Tahun Politik, Pers Bebas dan Demokrasi Bermartabat

Suara BulirBERNAS
Thursday, February 9, 2023 | 12:33 WIB Last Updated 2023-02-09T05:52:38Z

Oleh: Sil Joni*


Tahun Politik, Pers Bebas dan Demokrasi Bermartabat
Tahun Politik, Pers Bebas dan Demokrasi Bermartabat



Pertama nian, kita mengucapkan selamat dan profisiat kepada segenap insan pers Indonesia umumnya dan para awak pers yang berkarya di Manggarai Barat (Mabar) khususnya. Berharap karya jurnalistik yang berbobot, terus diproduksi demi membetulkan jalannya roda demokrasi di level lokal.


Baca: Menjadi Pers Publik (Selamat Hari Pers Nasional)


Tahapan kontestasi politik Pemilihan Umum (Pemilu) yang digelar secara serentak dan serempak di semua level, akan dimulai pada tahun 2023. Para  aktor dan broker yang berlaga dalam hajatan itu, mulai 'pasang kuda-kuda politik' pada tahun ini. Karena itu, sejumlah analis dan media, membabtis tahun 2023 sebagai "tahun politik".


Hari Pers Nasional (HPN) tanggal 9 Februari 2023, secara nasional diperingati dan dirayakan  di Medan, Sumatera Utara (Sumut). Tema HPN edisi ke-28 ini adalah: “Pers Bebas, Demokrasi Bermartabat”.
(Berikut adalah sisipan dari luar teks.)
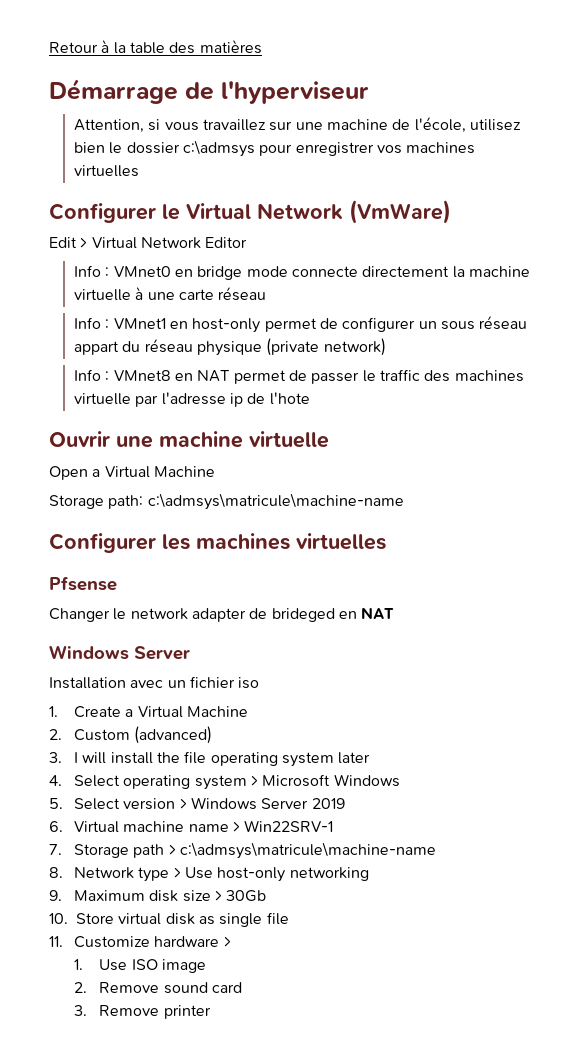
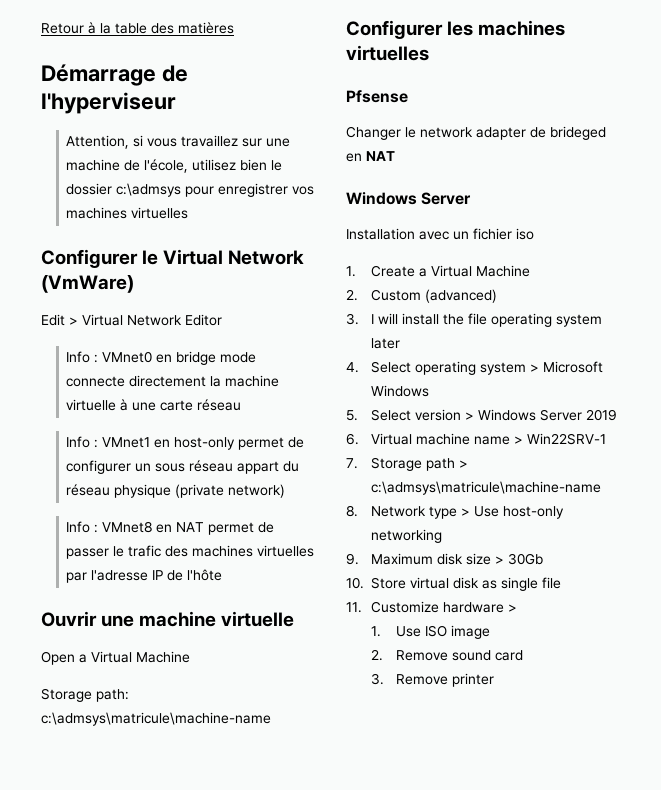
- Info : VMnet8 en NAT permet de passer le traffic des machines virtuelle par l'adresse ip de l'hote
+ Info : VMnet8 en NAT permet de passer le trafic des machines virtuelles par l'adresse IP de l'hôte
Tema HPN di atas, secara implisit memberi pesan tegas bagaimana peran yang semestinya dimainkan oleh institusi pers. Profesionalisme dan independensi pers dalam merespons kompetisi politik itu, sangat memengaruhi praksis demokrasi yang bermartabat. Untuk menjelmakan statusnya sebagai pilar ke-4 demokrasi, maka pelbagai bentuk intervensi dan represi, baik dari penguasa maupun pebisnis media, mesti disingkirkan. Pers harus bebas. 


Pers tidak boleh diperalat untuk menggemakan kepentingan politik yang bersifat parsial dan pragmatis baik dari partai politik maupun dari para pemain politik. Untuk itu, diharapkan para jurnalis tidak 'takluk' di bawah ketiak penguasa. Sebaliknya, mereka mesti tampil sebagai 'lalat liar' yang terus mengusik kenyamanan para pemuja status quo.


Harapan ini rasanya tidak berlebihan. Mengapa? Selain untuk memperingati peran dan sejarah penting pers secara nasional, HPN juga dihelat sebagai ajang silaturahmi dan konsolidasi seluruh komponen pers di tanah air, dalam rangka kemajuan pers nasional dan kepentingan bangsa Indonesia secara umum. Tentu, jika ditarik ke konteks Mabar, HPN menjadi momentum untuk merefleksikan dan memproyeksikan peran pers dalam menghidupkan tradisi demokrasi yang deliberatif dan partisipatoris di Kabupaten ini.


Saya kira, tak perlu dibantah bahwa kebebasan merupakan substansi atau roh bagi lembaga pers. Diktum filosofis ini, telah diakomodasi dan dilegitimasi dalam regulasi formal di negara kita. Pasal 2 UU No. 40/1999 tentang Pers misalnya, menyebut kemerdekaan pers adalah salah satu wujud kedaulatan rakyat yang berasaskan prinsip-prinsip demokrasi, keadilan, dan supremasi hukum.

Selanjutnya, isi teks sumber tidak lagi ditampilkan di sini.